EMPLOYMENT INCOME
1. Introduction
This is one of the separate sources of income by itself. An employee is normally taxed on cash and non-
cash payments arising from employment. Employment income is one of the most common sources of
income and therefore requires particular attention.
The source of income is determined by residential status of the employee and where he was recruited
from. In Kenya, a resident employee is taxed on employment income earned from any place in the world
so long as he was recruited in Kenya by a resident employer or a permanent establishment in Kenya of a
non-resident employer.
The ITA does not define employment but covers any relationship between master and servant arising
from a contract or agreement.
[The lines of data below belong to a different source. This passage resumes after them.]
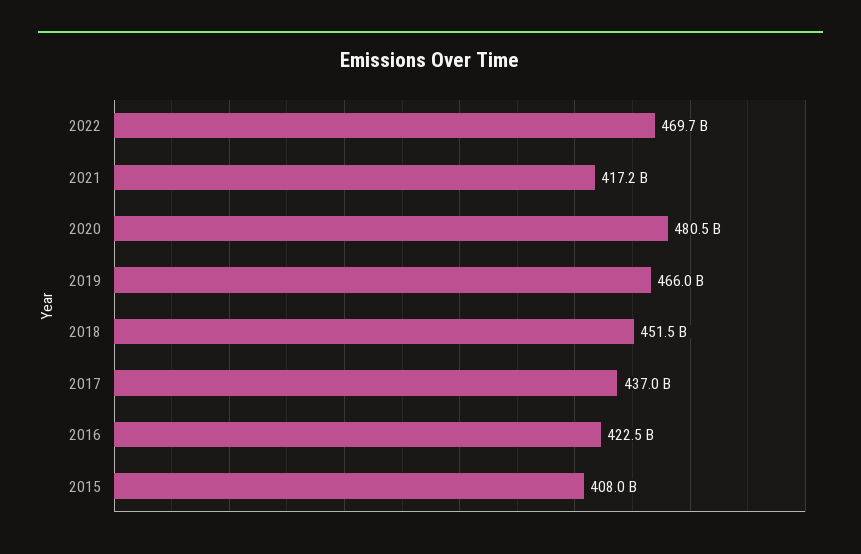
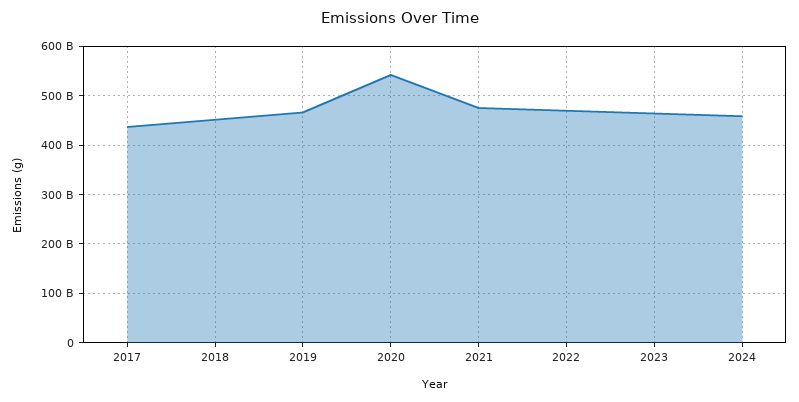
2021: 417200000000 -> 480000000000
2020: 480500000000 -> 540000000000
2016: 422500000000 -> none
2015: 408000000000 -> none
2023: none -> 460000000000
2024: none -> 460000000000

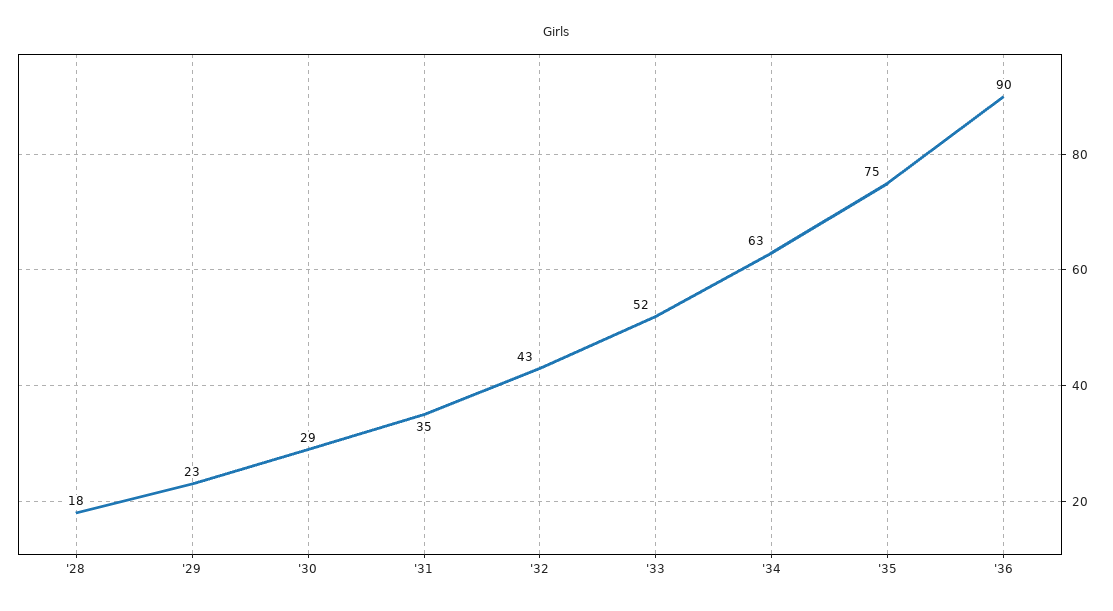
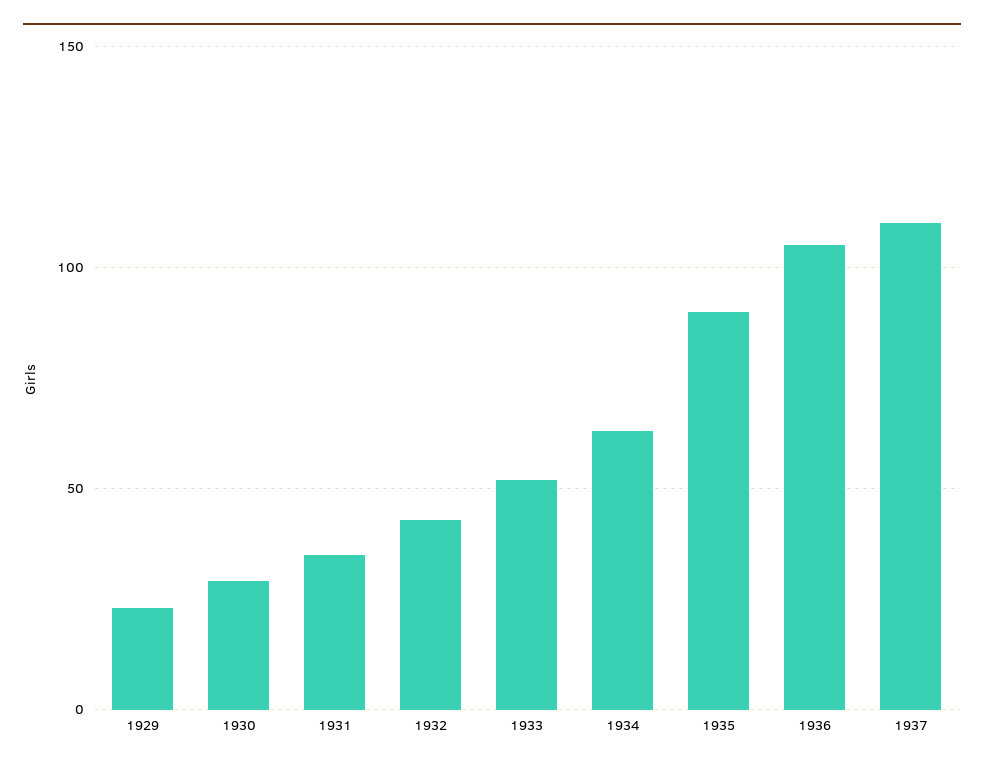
'28: 18 -> none
'35: 75 -> 90
'36: 90 -> 105
1937: none -> 110

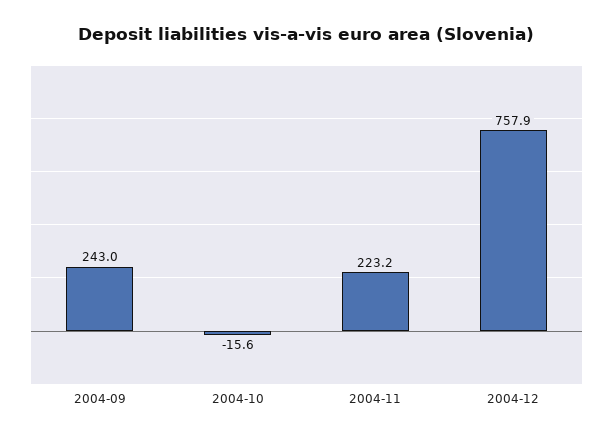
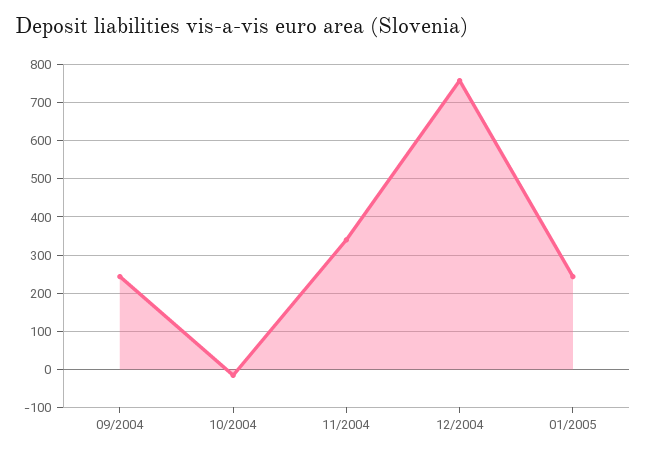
2004-11: 223.2 -> 340
01/2005: none -> 240

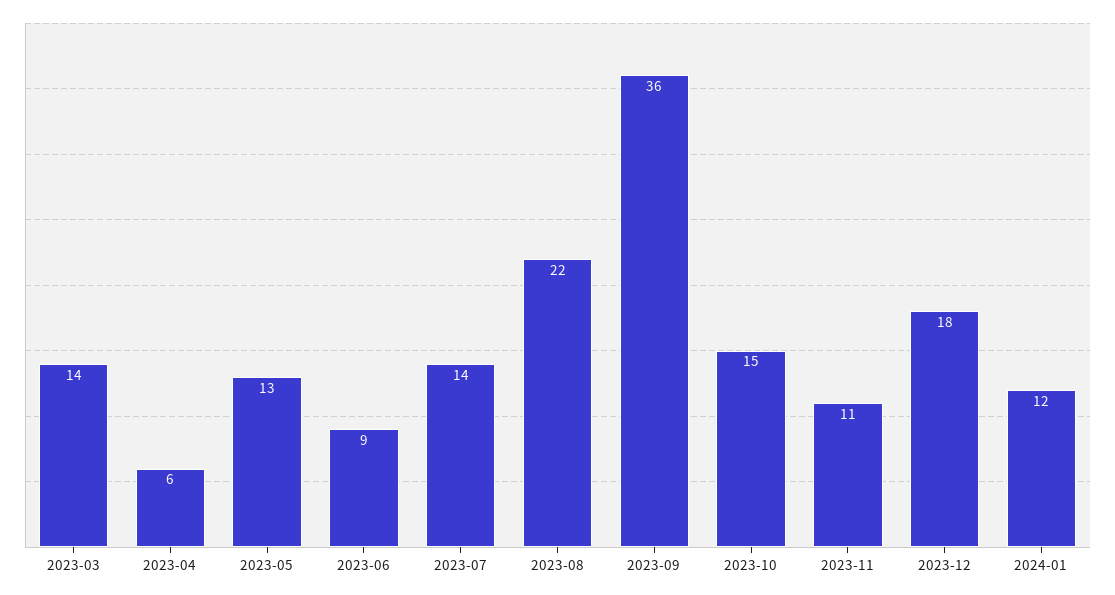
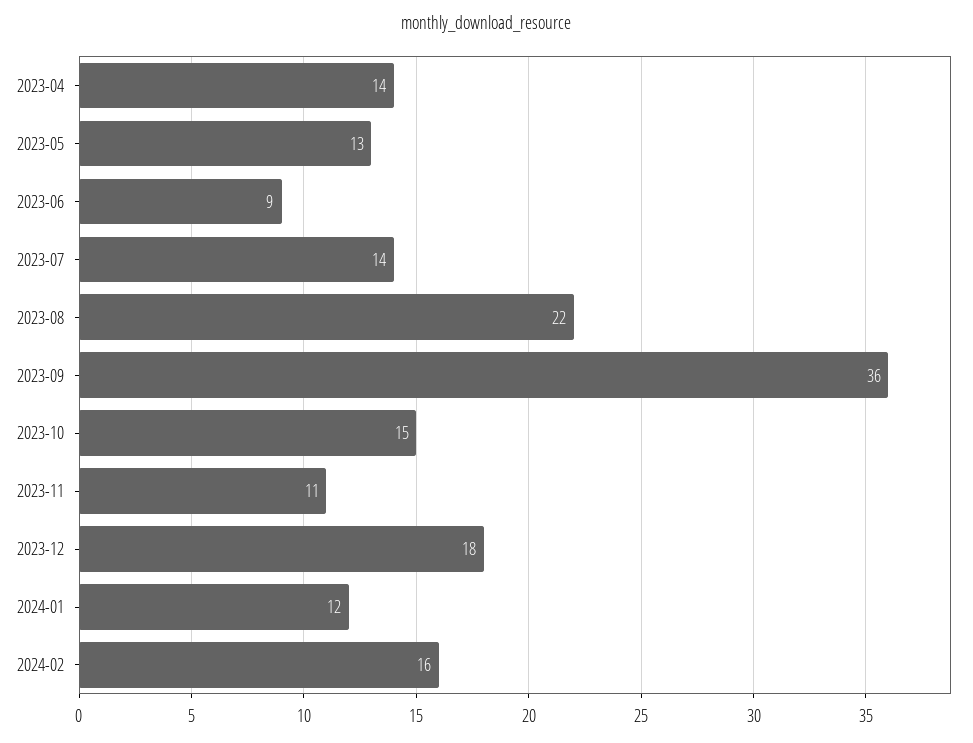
2023-03: 14 -> none
2023-04: 6 -> 14
2024-02: none -> 16

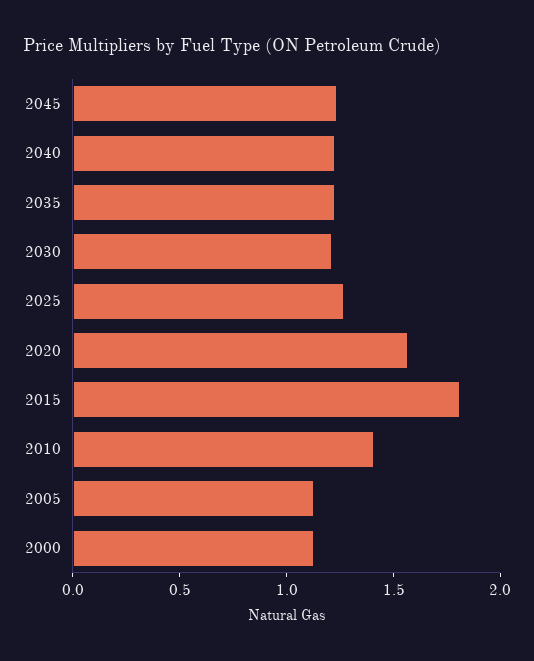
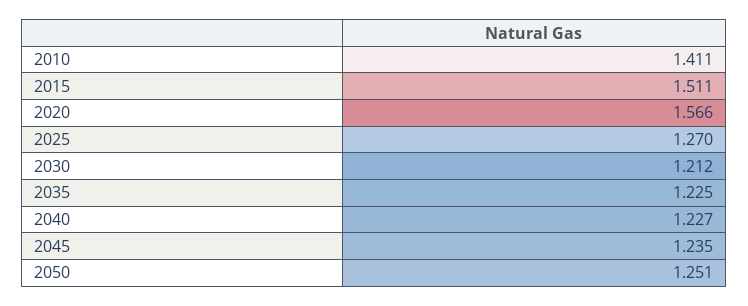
2015: 1.8 -> 1.511
2005: 1.1 -> none
2000: 1.1 -> none
2050: none -> 1.251

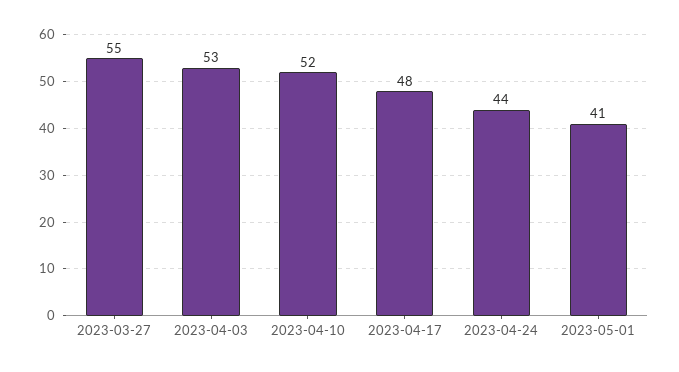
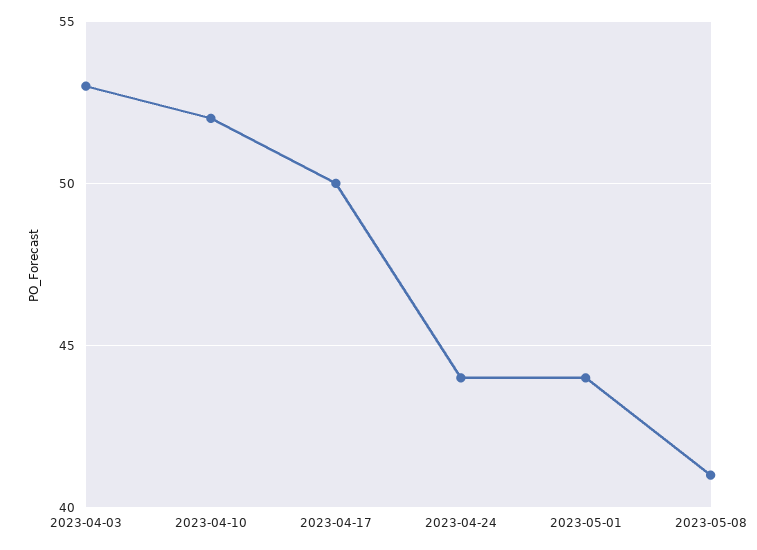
2023-03-27: 55 -> none
2023-04-17: 48 -> 50
2023-05-01: 41 -> 44
2023-05-08: none -> 41

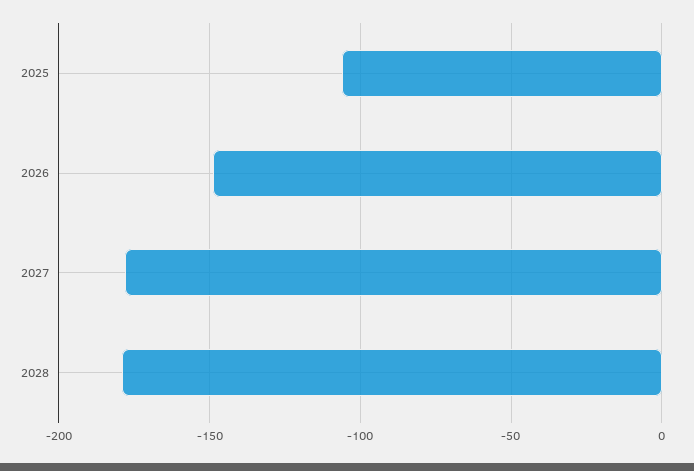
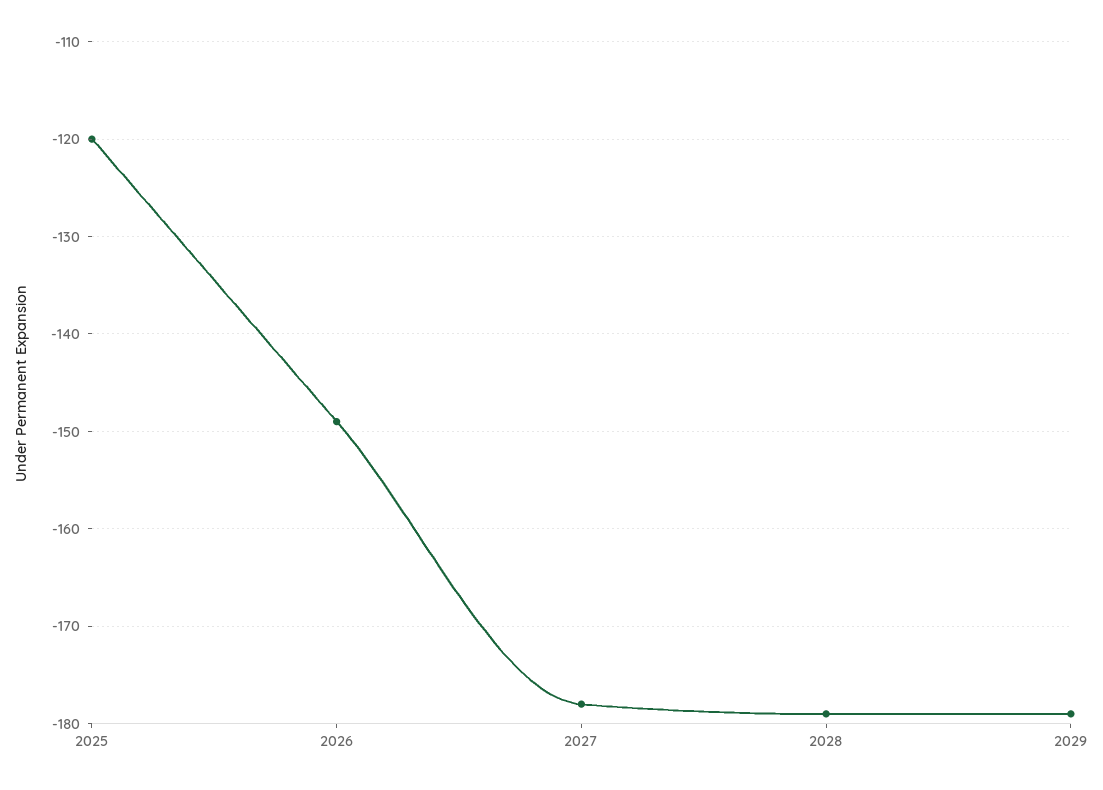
2025: -105 -> -120
2029: none -> -179

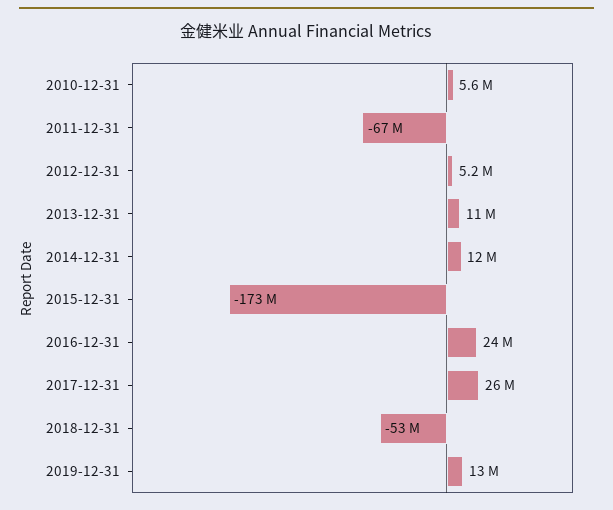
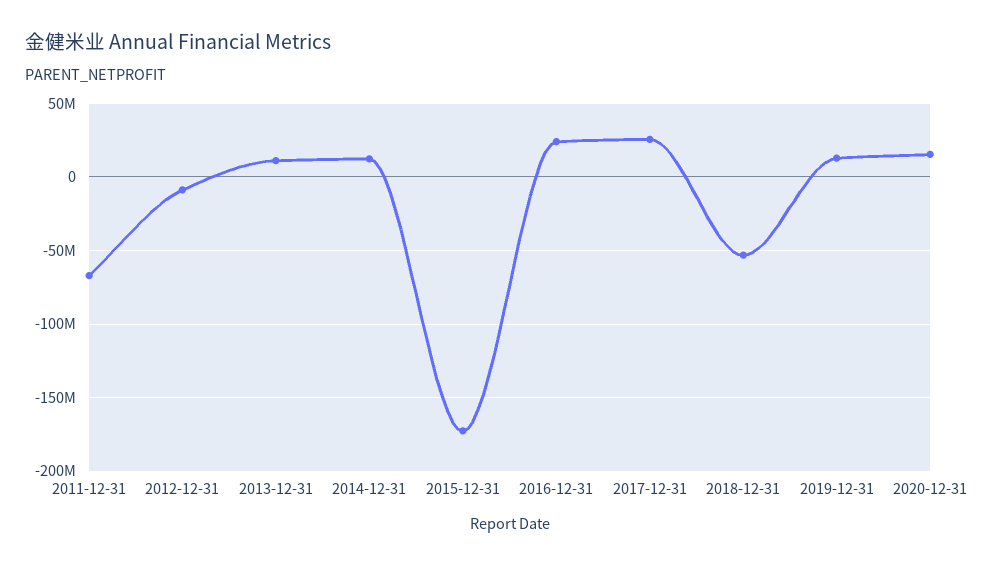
2010-12-31: 5600000 -> none
2012-12-31: 5200000 -> -10000000
2020-12-31: none -> 15000000

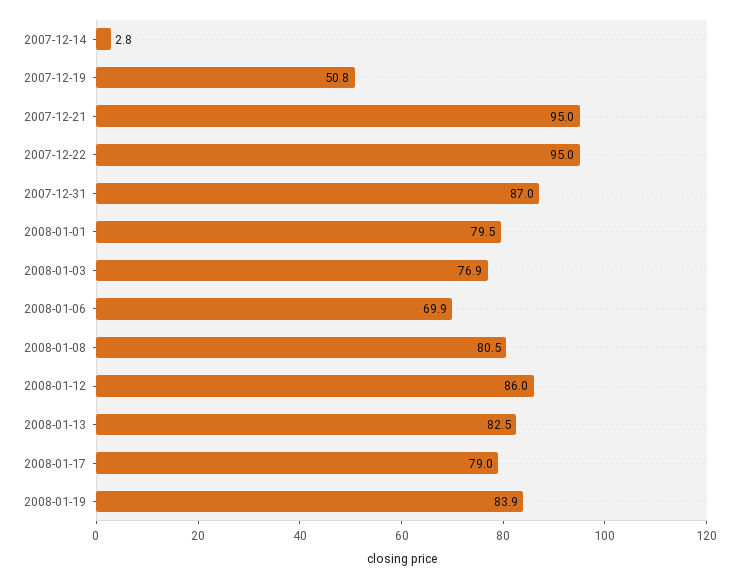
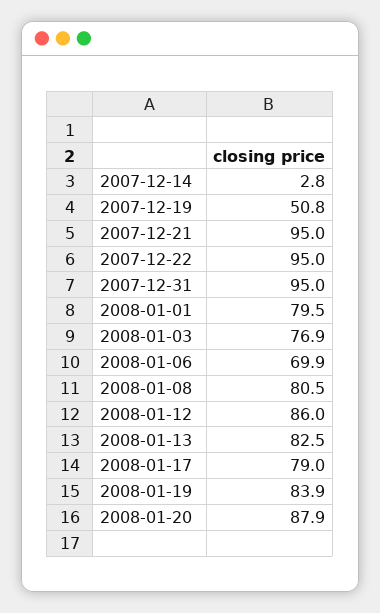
2007-12-31: 87 -> 95
2008-01-20: none -> 87.9

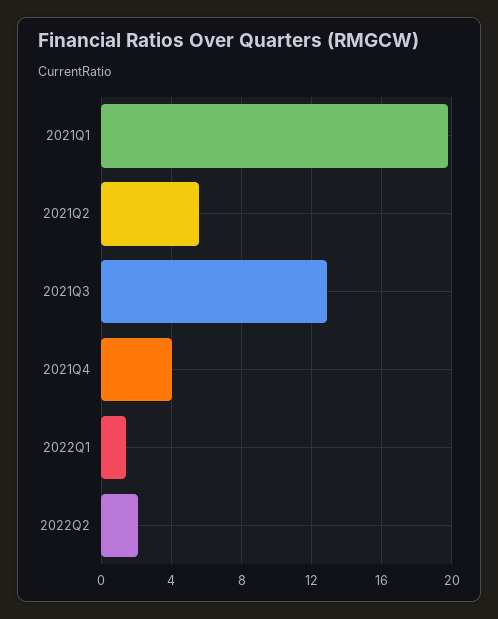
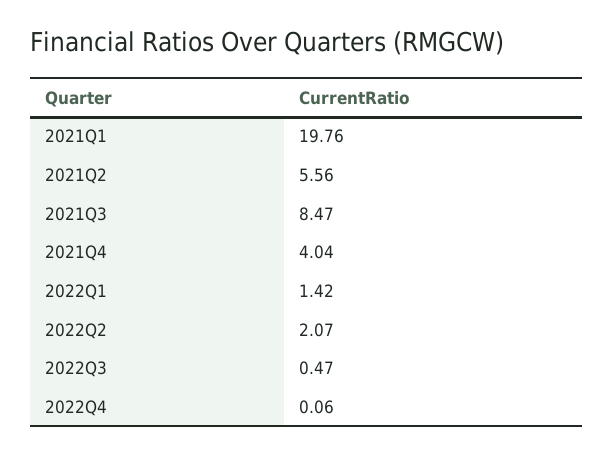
2021Q3: 13 -> 8.47
2022Q3: none -> 0.47
2022Q4: none -> 0.06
The scope of the Act extends to services rendered by one person to
another other than in the course of employment or as part of business.
2. Employer: An employer is taken when necessary to include:
(a) Any person having the control of payment of remuneration of another.
(b) Any agent, manager, or other representative in Kenya of any employer who is outside Kenya.
(c) Any paying officer of the government or other public authority.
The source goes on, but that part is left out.